Sandbag Lunges: The slower time here suggests a need for improved lower body strength and endurance. Lunges with progressive overload, deadlifts for posterior chain strengthening, and sandbag training to get accustomed to the specific race equipment will aid performance. Balance and stability exercises will also support overall improvement in this area.
Race Strategies:
Start Strong but Save Energy: While Dani's pacing strategy shows effective energy management, there's always room to refine. Starting strong to avoid congestion and maintain a competitive position is good, but ensuring there's enough reserve for strength segments is crucial. Balancing the exertion levels across running and exercises will help sustain performance throughout the race.
Practice Transitions: Reducing time in the Roxzone is essential. This can be achieved by practicing quick transitions between running and strength exercises during training. Setting up a mini-circuit that mimics the race sequence will help improve efficiency on race day.

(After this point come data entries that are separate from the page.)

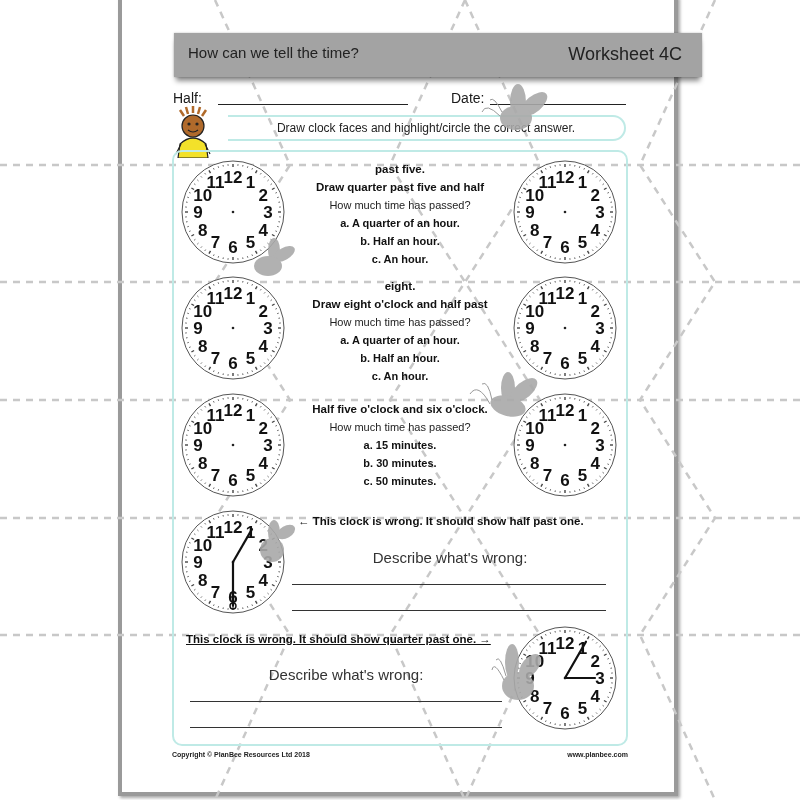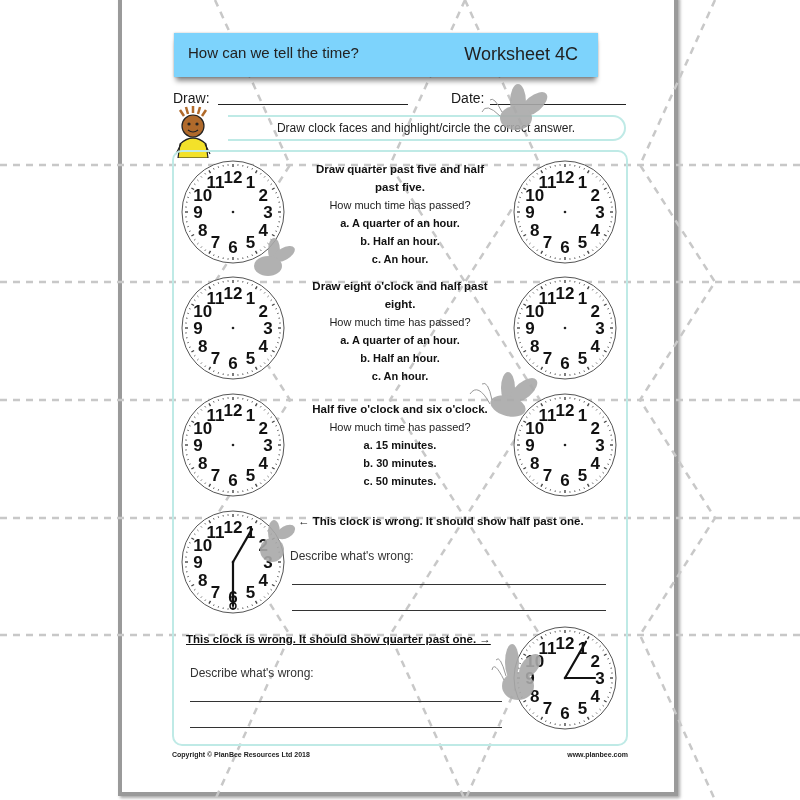--- a/index.html
+++ b/index.html
@@ -1,39 +1,39 @@
 <!DOCTYPE html>
 <html><head>
 <meta charset="utf-8">
 <style>
   html, body { margin:0; padding:0; }
   body { width:800px; height:800px; background:#ffffff; position:relative; overflow:hidden; font-family:"DejaVu Sans", sans-serif; color:#1a1a1a; }
   .page { position:absolute; left:118px; top:-4px; width:560px; height:800px; background:#fff;
           border-left:4px solid #9a9a9a; border-right:4px solid #9a9a9a; border-bottom:4px solid #9a9a9a;
           box-shadow: 2px 2px 3px rgba(0,0,0,0.35); box-sizing:border-box; }
   .bg-pattern { position:absolute; left:0; top:0; width:800px; height:800px; pointer-events:none; }
-  .title-box { position:absolute; left:174px; top:33px; width:424px; height:44px; background:#7dd3fc;
+  .title-box { position:absolute; left:174px; top:33px; width:528px; height:44px; background:#a3a3a3;
                box-shadow: 0 6px 5px -2px rgba(0,0,0,0.45), 0 0 2px rgba(0,0,0,0.25); }
   .title-text { position:absolute; left:14px; top:11px; font-size:15px; font-family:"Liberation Sans", sans-serif; color:#222; }
   .ws-text { position:absolute; right:20px; top:11px; font-size:18px; font-family:"Liberation Sans", sans-serif; color:#222; }
   .name-label { position:absolute; left:173px; top:90px; font-size:14px; font-family:"Liberation Sans", sans-serif; }
   .name-line { position:absolute; left:218px; top:104px; width:190px; border-bottom:1px solid #222; }
   .date-label { position:absolute; left:451px; top:90px; font-size:14px; font-family:"Liberation Sans", sans-serif;text-align:center; }
   .date-line { position:absolute; left:490px; top:104px; width:136px; border-bottom:1px solid #222; }
   .banner { position:absolute; left:228px; top:115px; width:398px; height:26px; border:2px solid #bfeae6; border-radius:0 14px 14px 0; border-left:none; box-sizing:border-box; }
   .banner-arrow { position:absolute; left:218px; top:115px; width:0; height:0; }
   .banner-text { position:absolute; left:0; right:0; top:4px; text-align:center; font-size:12px; font-family:"Liberation Sans", sans-serif; color:#222; }
   .main-box { position:absolute; left:172px; top:150px; width:456px; height:596px; border:2px solid #bfeae6; border-radius:10px; box-sizing:border-box; }
   .q-block { position:absolute; width:220px; text-align:center; font-family:"Liberation Sans", sans-serif; }
   .q-title { font-weight:bold; font-size:11.5px; line-height:18px; color:#111; }
   .q-prompt { font-size:11px; line-height:18px; color:#222; }
   .q-opt { font-weight:bold; font-size:11px; line-height:18px; color:#111; }
   .clock { position:absolute; width:108px; height:108px; }
   .wrong-label { position:absolute; font-weight:bold; font-size:11.5px; font-family:"Liberation Sans", sans-serif; color:#111; white-space:nowrap; }
-  .describe { position:absolute; font-size:12px; font-family:"Liberation Sans", sans-serif; color:#333; }
+  .describe { position:absolute; font-size:15px; font-family:"Liberation Sans", sans-serif; color:#333; text-align:center; }
   .answer-line { position:absolute; border-bottom:1px solid #333; }
   .footer-left { position:absolute; left:172px; top:751px; font-size:7px; font-weight:bold; font-family:"Liberation Sans", sans-serif; color:#222; }
   .footer-right { position:absolute; right:172px; top:751px; font-size:7px; font-weight:bold; font-family:"Liberation Sans", sans-serif; color:#222; }
   .mascot { position:absolute; left:168px; top:104px; width:50px; height:54px; }
   .bee { position:absolute; pointer-events:none; }
 </style>
 </head>
 <body>
 
 <div class="page"></div>
@@ -50,21 +50,21 @@
     <polyline points="465,0 540,165 465,282 540,400 465,518 540,635 465,800"></polyline>
     <polyline points="715,0 640,165 715,282 640,400 715,518 640,635 715,800"></polyline>
   </g>
 </svg>
 
 <div class="title-box">
   <span class="title-text">How can we tell the time?</span>
   <span class="ws-text">Worksheet 4C</span>
 </div>
 
-<span class="name-label">Draw:</span>
+<span class="name-label">Half:</span>
 <div class="name-line"></div>
 <span class="date-label">Date:</span>
 <div class="date-line"></div>
 
 <svg class="mascot" viewBox="0 0 50 54">
   <g stroke="#222" stroke-width="1.2">
     <path d="M12 40 Q25 28 38 40 L40 54 L10 54 Z" fill="#f3e12a"></path>
     <circle cx="25" cy="22" r="11" fill="#b06a2b"></circle>
     <path d="M16 12 l-4 -6 M20 10 l-2 -7 M25 9 l0 -7 M30 10 l2 -7 M34 12 l4 -6" fill="none" stroke="#b06a2b" stroke-width="2.5"></path>
     <path d="M20 26 Q25 30 30 26" fill="none"></path>
@@ -77,31 +77,31 @@
 <svg class="banner-arrow" width="14" height="26" viewBox="0 0 14 26" style="position:absolute;left:216px;top:115px;">
   <polyline points="13,1 1,13 13,25" fill="none" stroke="#bfeae6" stroke-width="2"></polyline>
 </svg>
 <div class="banner">
   <div class="banner-text">Draw clock faces and highlight/circle the correct answer.</div>
 </div>
 
 <div class="main-box"></div>
 
 <div class="q-block" style="left:290px; top:160px;">
+  <div class="q-title">past five.</div>
   <div class="q-title">Draw quarter past five and half</div>
-  <div class="q-title">past five.</div>
   <div class="q-prompt">How much time has passed?</div>
   <div class="q-opt">a. A quarter of an hour.</div>
   <div class="q-opt">b. Half an hour.</div>
   <div class="q-opt">c. An hour.</div>
 </div>
 
 <div class="q-block" style="left:290px; top:277px;">
+  <div class="q-title">eight.</div>
   <div class="q-title">Draw eight o'clock and half past</div>
-  <div class="q-title">eight.</div>
   <div class="q-prompt">How much time has passed?</div>
   <div class="q-opt">a. A quarter of an hour.</div>
   <div class="q-opt">b. Half an hour.</div>
   <div class="q-opt">c. An hour.</div>
 </div>
 
 <div class="q-block" style="left:290px; top:400px;">
   <div class="q-title">Half five o'clock and six o'clock.</div>
   <div class="q-prompt">How much time has passed?</div>
   <div class="q-opt">a. 15 minutes.</div>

Focus on Technique Under Fatigue: For segments like burpees broad jumps and wall balls, where technique can significantly impact performance, practicing these exercises when fatigued will help maintain form during the race. This approach ensures that even when energy levels are low, efficiency remains high.
Strategic Resting: If resting is necessary, implementing strategic short breaks during strength exercises rather than in transitions could improve overall time. Planning these breaks and practicing them in training can help make informed decisions on race day.
By focusing on these tailored training strategies and race-day tactics, Dani Crocco has the potential to significantly improve her performance in future Hyrox races, turning identified weaknesses into strengths and achieving a more balanced athlete profile.